Rather than investing in costly machinery like graders and bulldozers, the government will contract private companies to carry out work via open tenders. “This approach allows us to pay for actual work delivered rather than bearing the costs of idle equipment.

It improves efficiency and transparency,” said Rijkenberg.

The Ministry of Public Works oversees the operations of the Road Agency Fund. A board has been appointed, and recruitment is underway to ensure the fund is operational as toll revenues begin to flow.

The introduction of toll fees has elicited mixed reactions among road users. At the Ngwenya Border Post, several truck drivers voiced concerns that higher charges for foreign vehicles would increase the cost of goods entering Eswatini.

“It will definitely add to our expenses. Ultimately, these costs will be passed on to the consumer,” said a South African driver bringing goods into Mbabane.

Local taxi operators expressed frustration as well. “For those of us running cross-border routes, even E55 is a significant additional expense when combined with rising fuel prices and other operational costs,” said a kombi driver servicing the Manzini-Johannesburg corridor.

On the other hand, some welcomed the move, highlighting the benefits of improved roads. “We complain about potholes every day, and if this money is truly reinvested into our roads, it is a fair trade-off.

The key is ensuring accountability and transparency,” said one road user.

Economists note that the toll fees, combined with the fuel levy, could mark a new era in Eswatini’s road maintenance financing.

Independent analyst Nomvula Dube pointed out, “Eswatini’s road repair budgets have historically been inconsistent, with some years allocating less than half of what’s required.

A dedicated fund like this can provide the stability contractors need to plan long-term projects.”

Eswatini has roughly 8,000 kilometres of roads, with only about 30% paved. The remainder are gravel or dirt roads, many in rural areas where maintenance has often been neglected.

Community leaders in Lubombo and Shiselweni regions have repeatedly decried impassable roads affecting access to schools, clinics, and markets for farm produce.

“These are the exact challenges the Road Agency Fund aims to tackle,” said Rijkenberg. “This is a fund for the entire country. Rural roads are just as vital as those in urban areas. We cannot limit resources solely to Mbabane or Manzini.”

Transport associations have called for clarity on tender processes and oversight. The Eswatini Road Transport Association stated it plans to engage the government to ensure road users receive value for money.

“If drivers pay more at borders and the pump, then we expect to see visible improvements,” the association said.

Some critics argue that the higher tolls on foreign vehicles could discourage trade. However, Rijkenberg defended this approach: “Foreign trucks disproportionately use our roads, so it’s only fair they contribute accordingly to maintenance costs.”
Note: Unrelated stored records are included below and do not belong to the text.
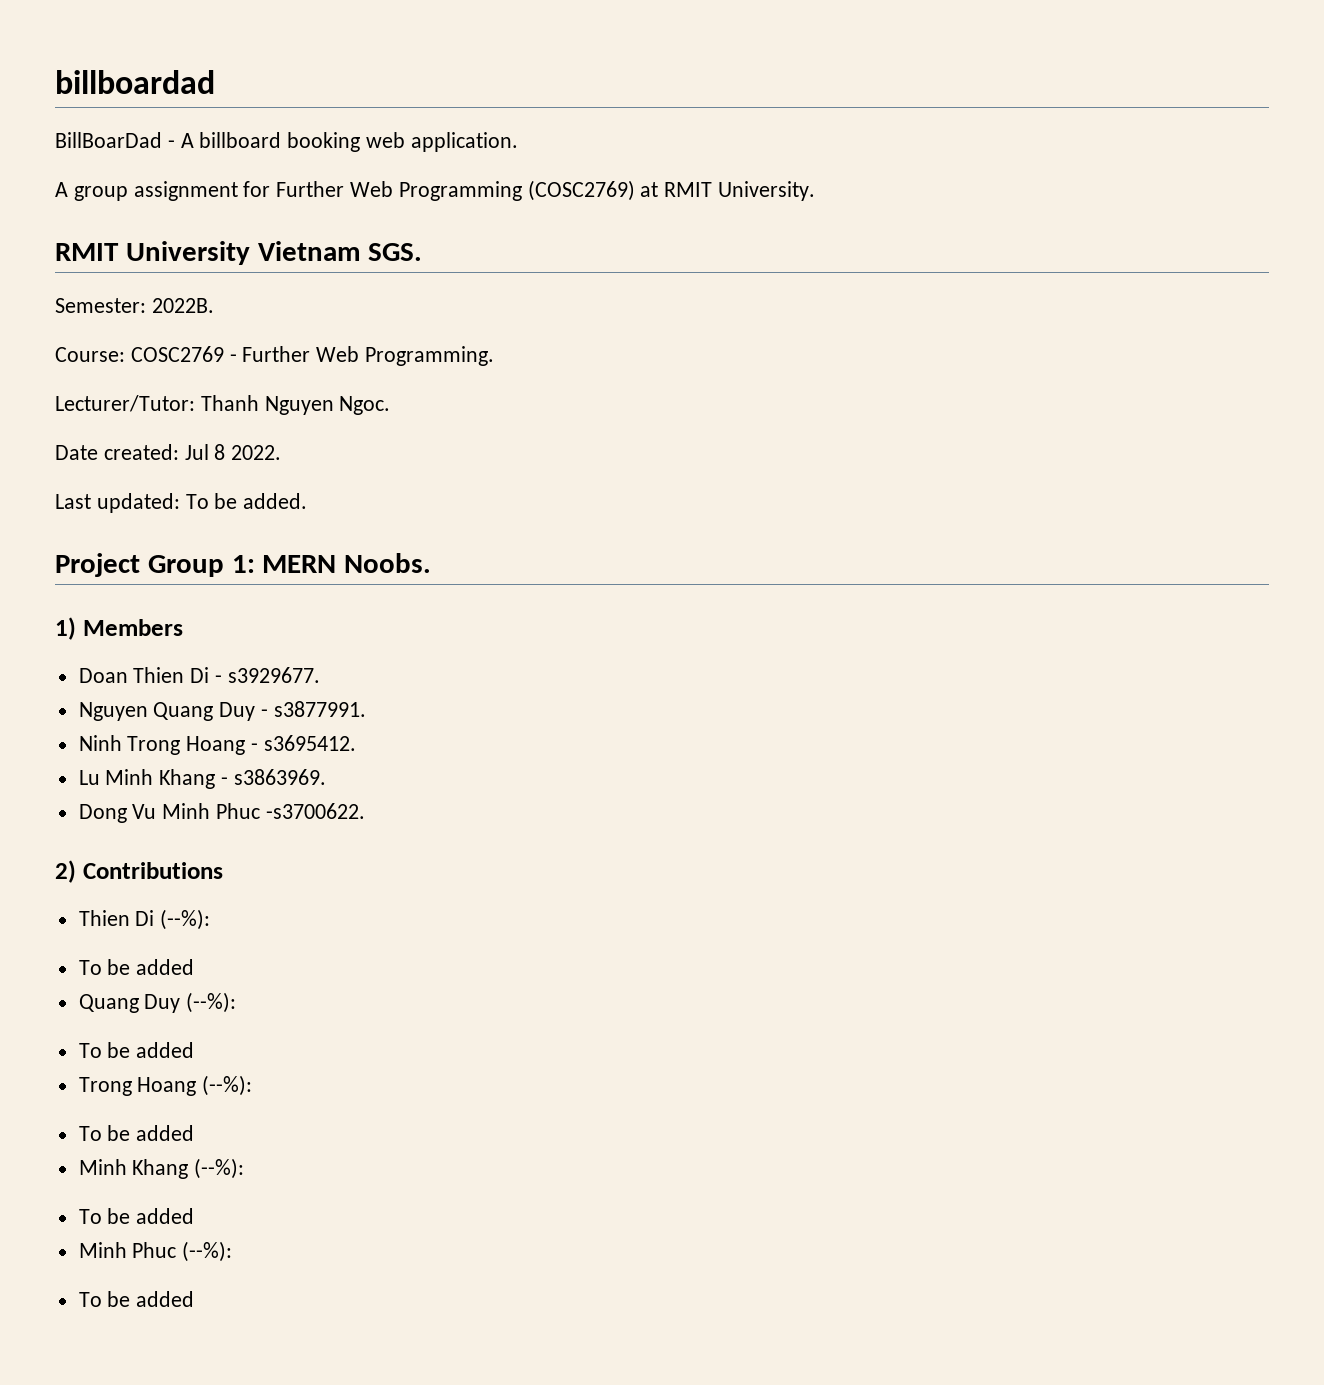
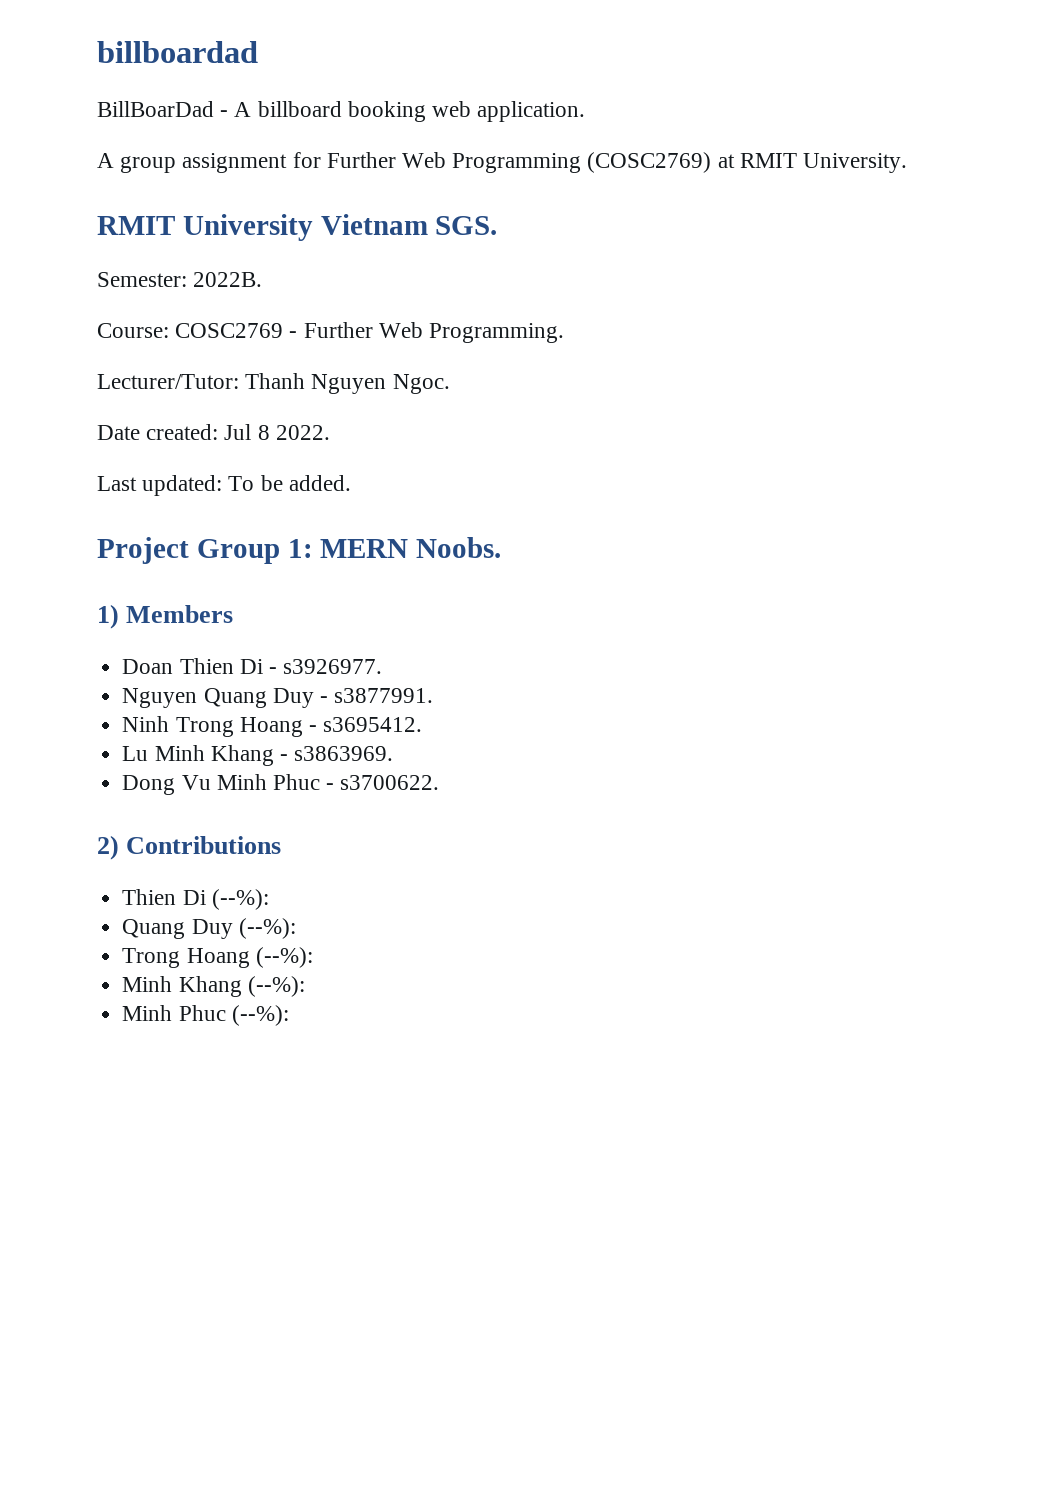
[227,667,320,683] s3929677. -> [283,659,383,674] s3926977.
[265,803,365,819] -s3700622. -> [326,775,440,790] - s3700622.
[78,959,195,975] // To be added -> (269, 899) none
[78,1042,195,1058] // To be added -> (296, 928) none
[78,1125,195,1141] // To be added -> (313, 957) none
[78,1208,195,1224] // To be added -> (305, 986) none
[78,1291,195,1307] // To be added -> (289, 1015) none

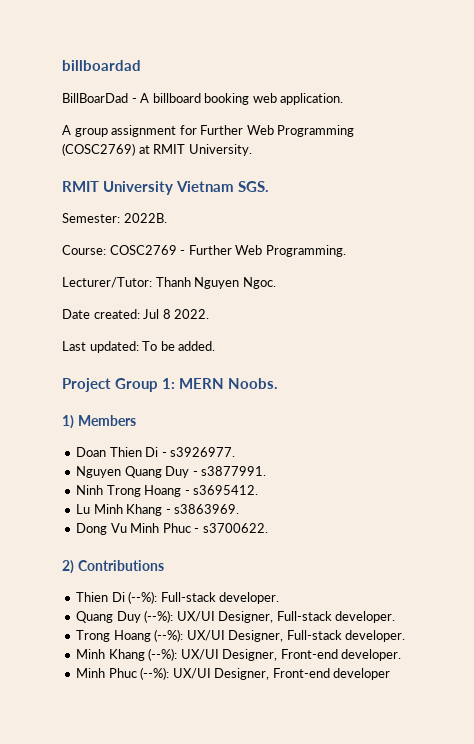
(269, 899) none -> [160,592,280,604] Full-stack developer.
(296, 928) none -> [176,611,396,623] UX/UI Designer, Full-stack developer.
(313, 957) none -> [186,630,406,642] UX/UI Designer, Full-stack developer.
(305, 986) none -> [180,649,402,661] UX/UI Designer, Front-end developer.
(289, 1015) none -> [172,668,391,680] UX/UI Designer, Front-end developer

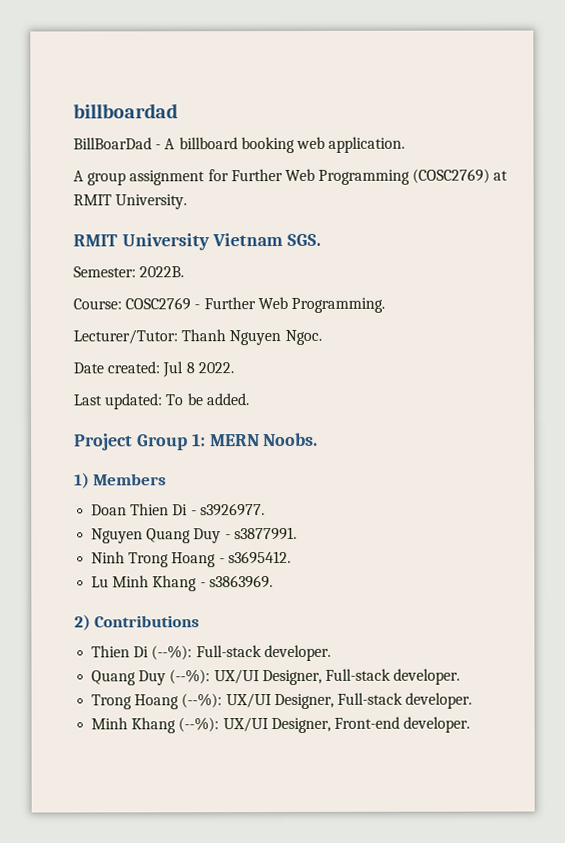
[76,523,268,535] // Dong Vu Minh Phuc - s3700622. -> (273, 582) none
[76,667,391,680] // Minh Phuc (--%): UX/UI Designer, Front-end developer -> (471, 724) none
As the October 1 deadline nears, the Ministry of Finance urges vehicle owners and transport operators to familiarize themselves with the new fee structure. Public notifications have been displayed at border posts, and ERS has updated its website with full details.

Ultimately, the effectiveness of this system will be judged by how efficiently funds flow, how transparently they are managed, and the tangible improvements in Eswatini’s road network.

“Roads are the backbone of any economy,” the Minister concluded. “If we cannot move people and goods efficiently, growth will stall. These measures are a critical step toward fixing years of neglect.”